_Directions:_ The records below must be output exactly, with no images carried over.

----- Data excerpts -----

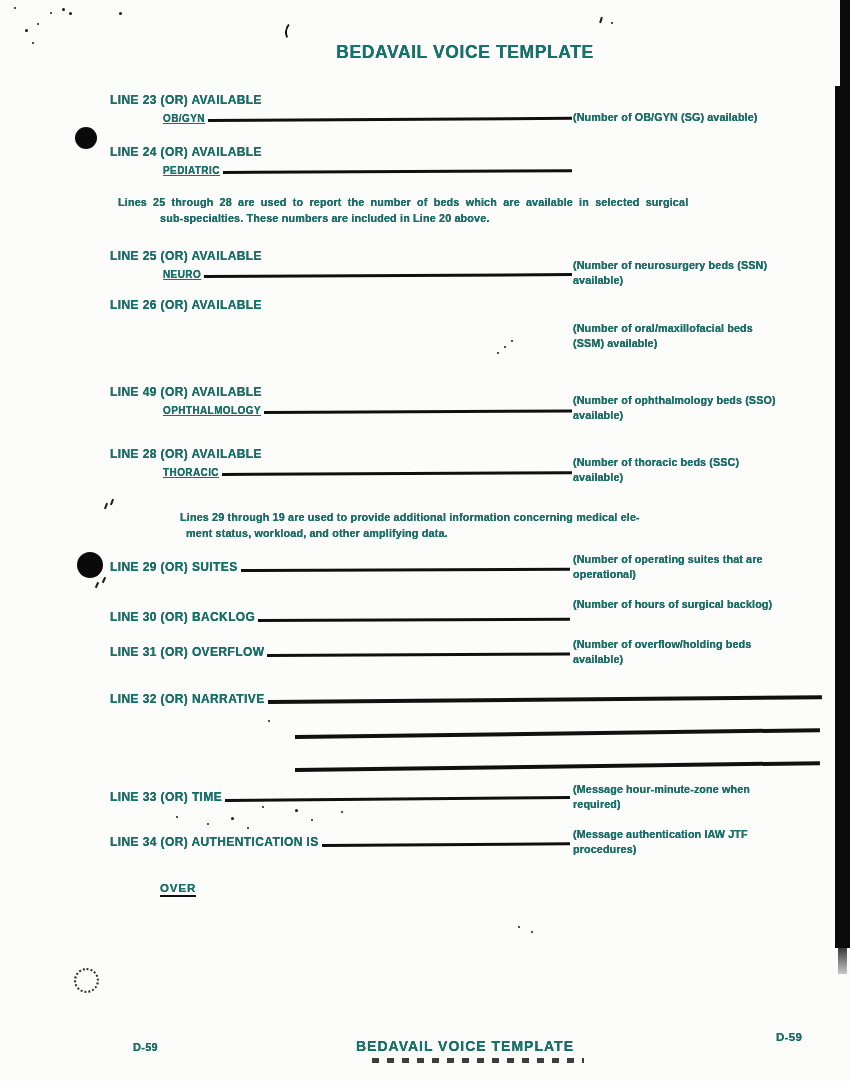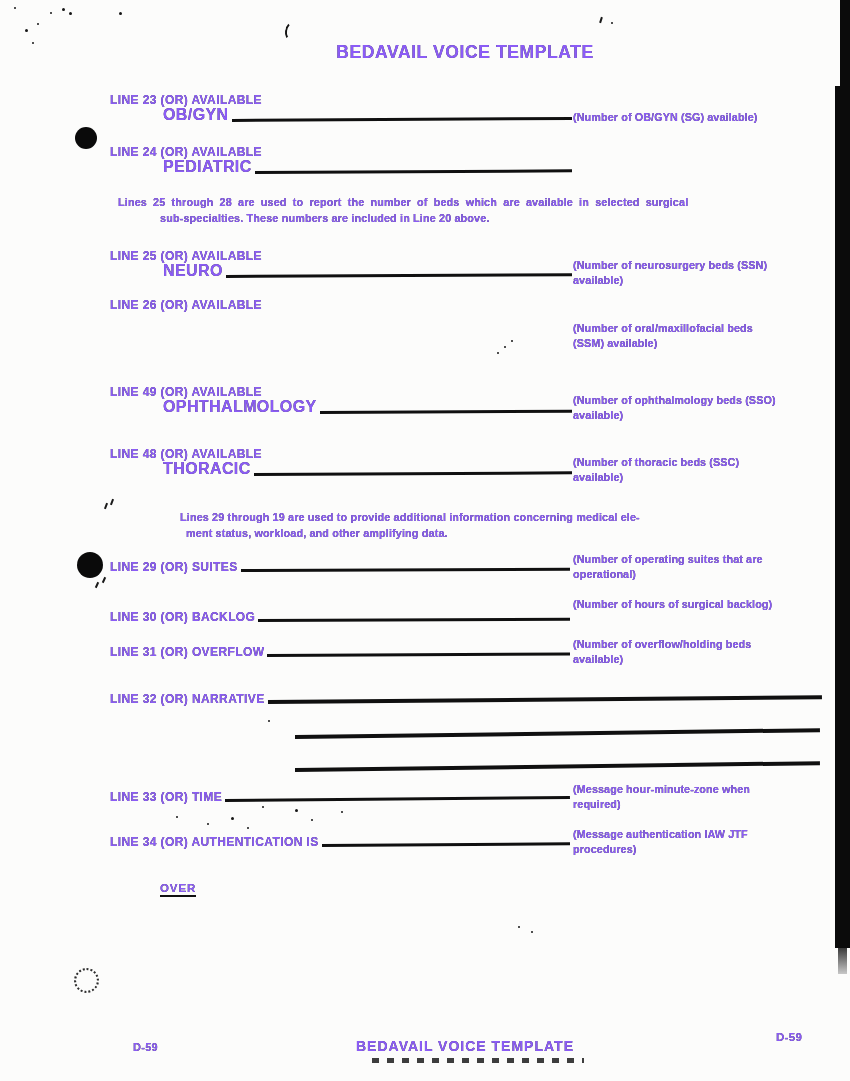"BEDAVAIL VOICE TEMPLATE" .page { color: #8b5cf6 -> #0f766e }
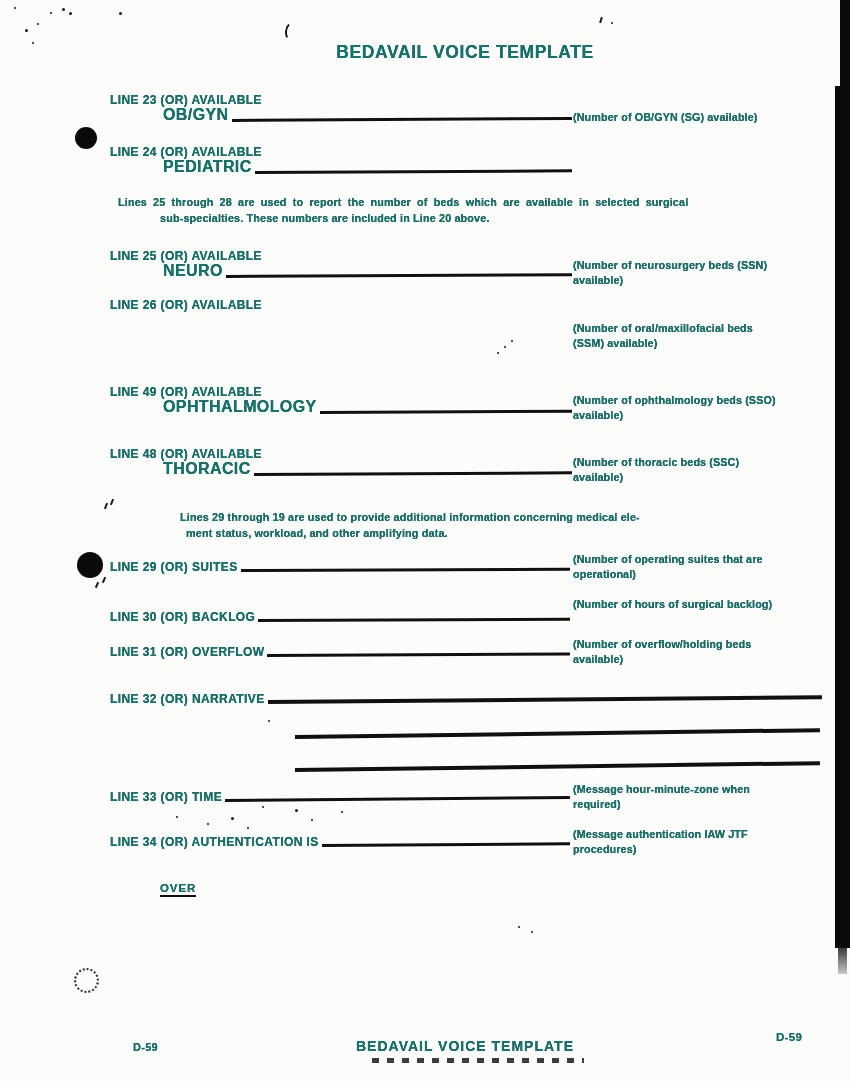"OB/GYN" .sub { font-size: 16px -> 10px; text-decoration: none -> underline }
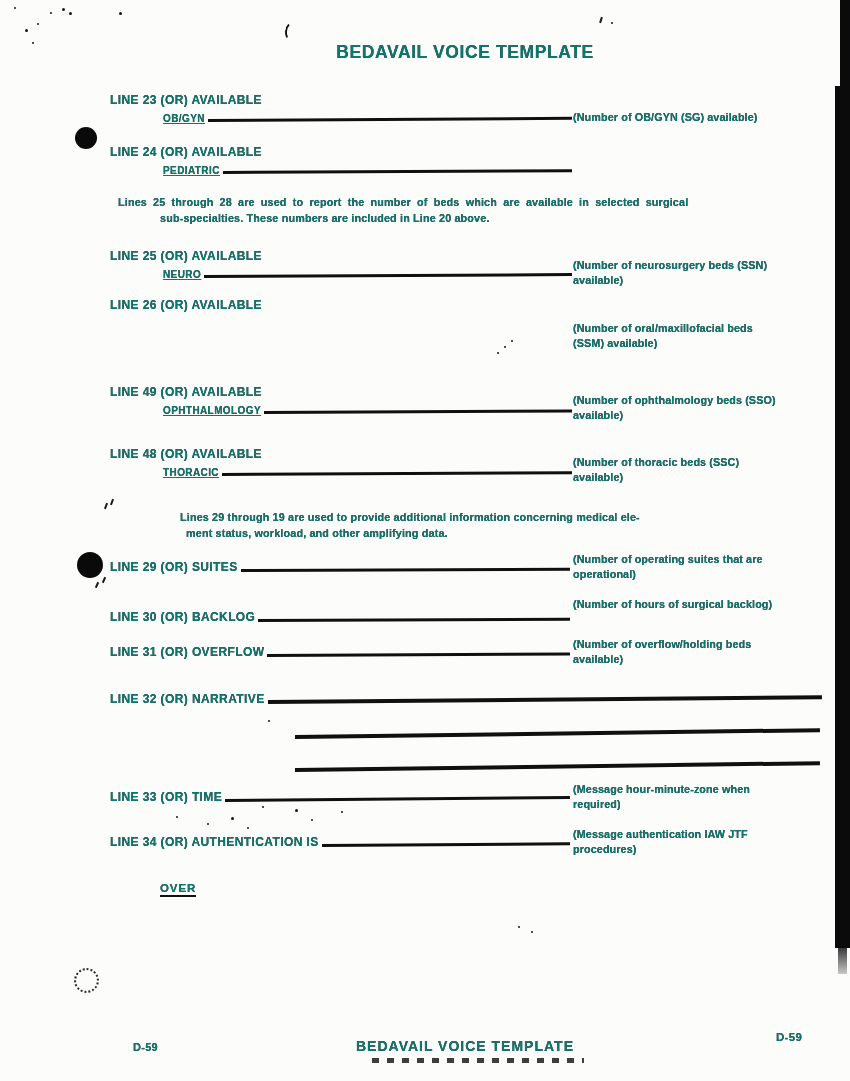"LINE 48 (OR) AVAILABLE" div.lbl { text: 48 -> 28 }
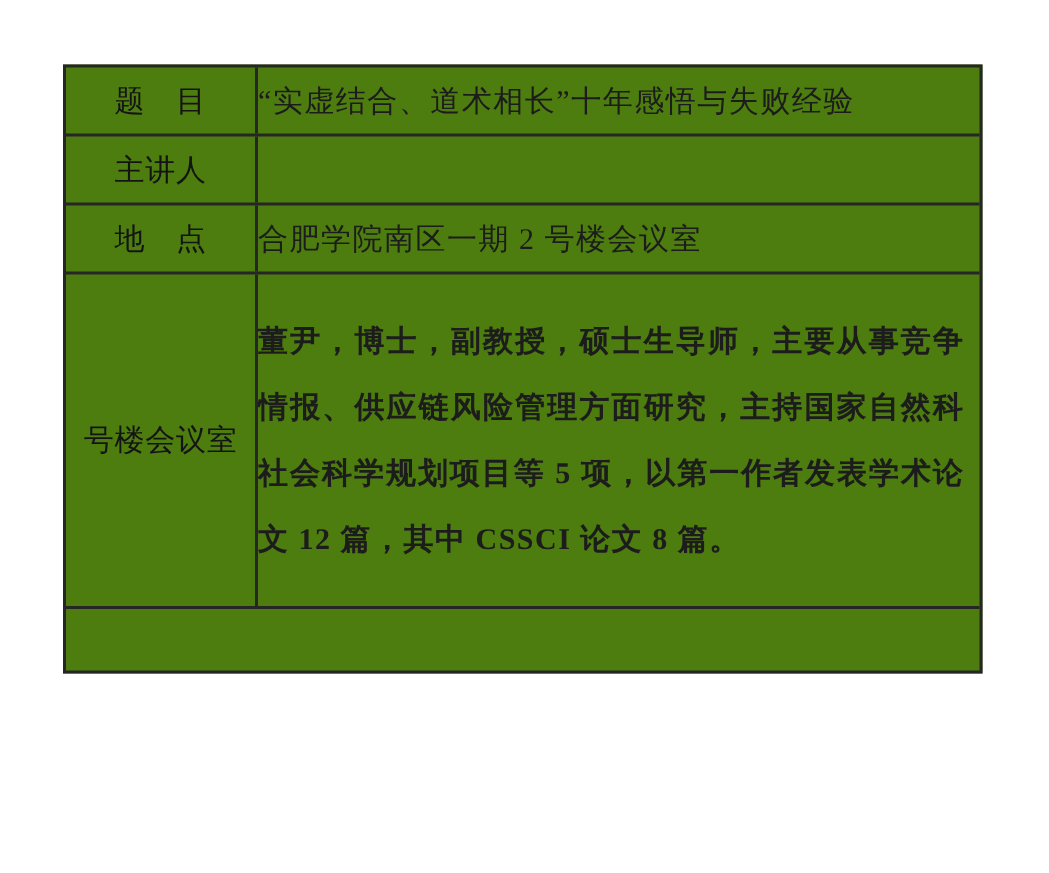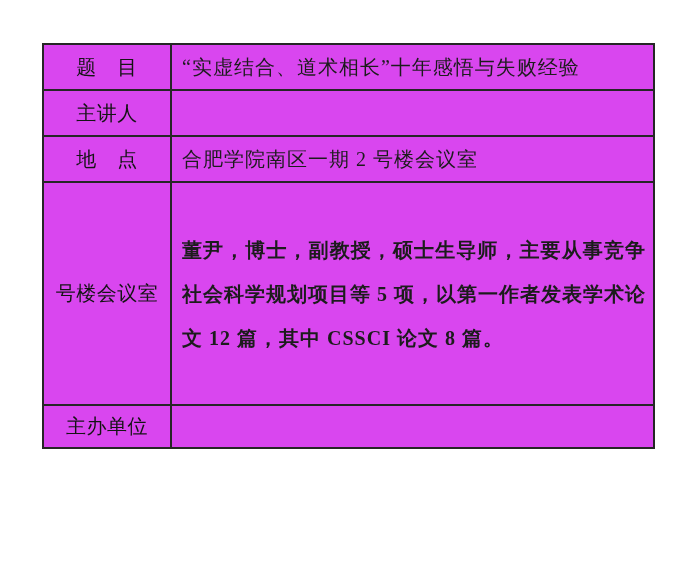"题 目" .doc-table { background: #d946ef -> #4d7c0f }
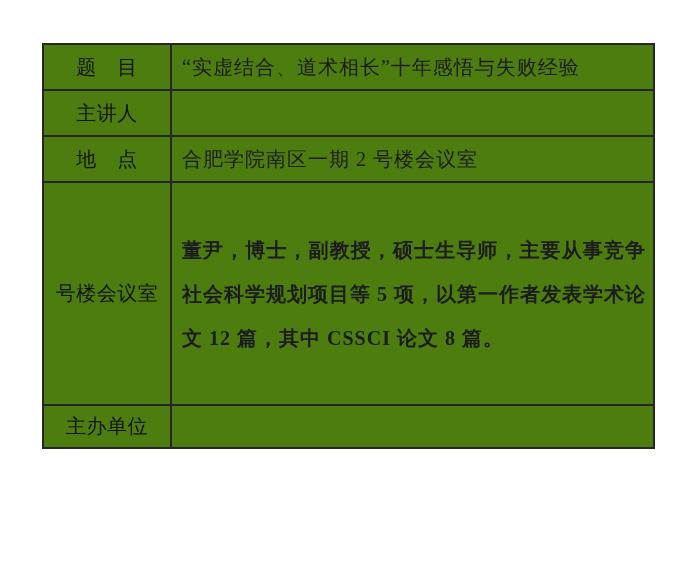"“实虚结合、道术相长”十年感悟与失败经验" .value-cell { padding-left: 10px -> none }
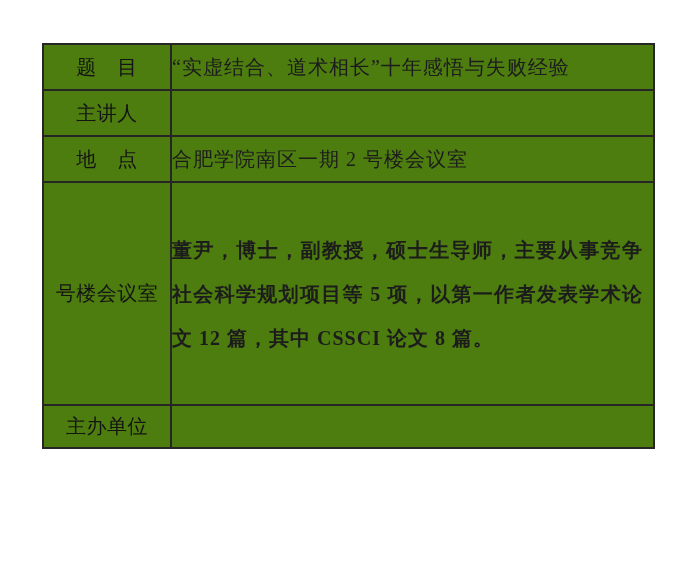"情报、供应链风险管理方面研究，主持国家自然科" div.bio-line { html: none -> <div>情报、供应链风险管理方面研究，主持国家自然科</div> }
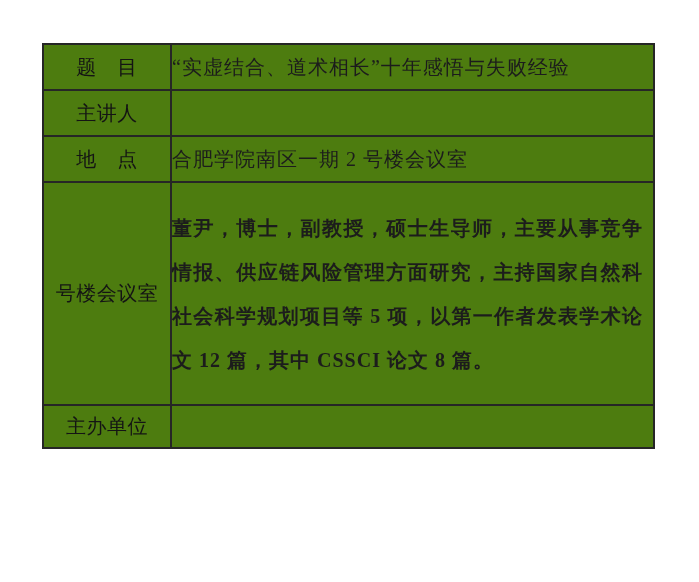"主办单位" div.label-cell { html: <div>主办单位</div> -> none }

-----

_Written answer:_
"BEDAVAIL VOICE TEMPLATE" .page { color: #8b5cf6 -> #0f766e }
"OB/GYN" .sub { font-size: 16px -> 10px; text-decoration: none -> underline }
"LINE 48 (OR) AVAILABLE" div.lbl { text: 48 -> 28 }
"题 目" .doc-table { background: #d946ef -> #4d7c0f }
"“实虚结合、道术相长”十年感悟与失败经验" .value-cell { padding-left: 10px -> none }
"情报、供应链风险管理方面研究，主持国家自然科" div.bio-line { html: none -> <div>情报、供应链风险管理方面研究，主持国家自然科</div> }
"主办单位" div.label-cell { html: <div>主办单位</div> -> none }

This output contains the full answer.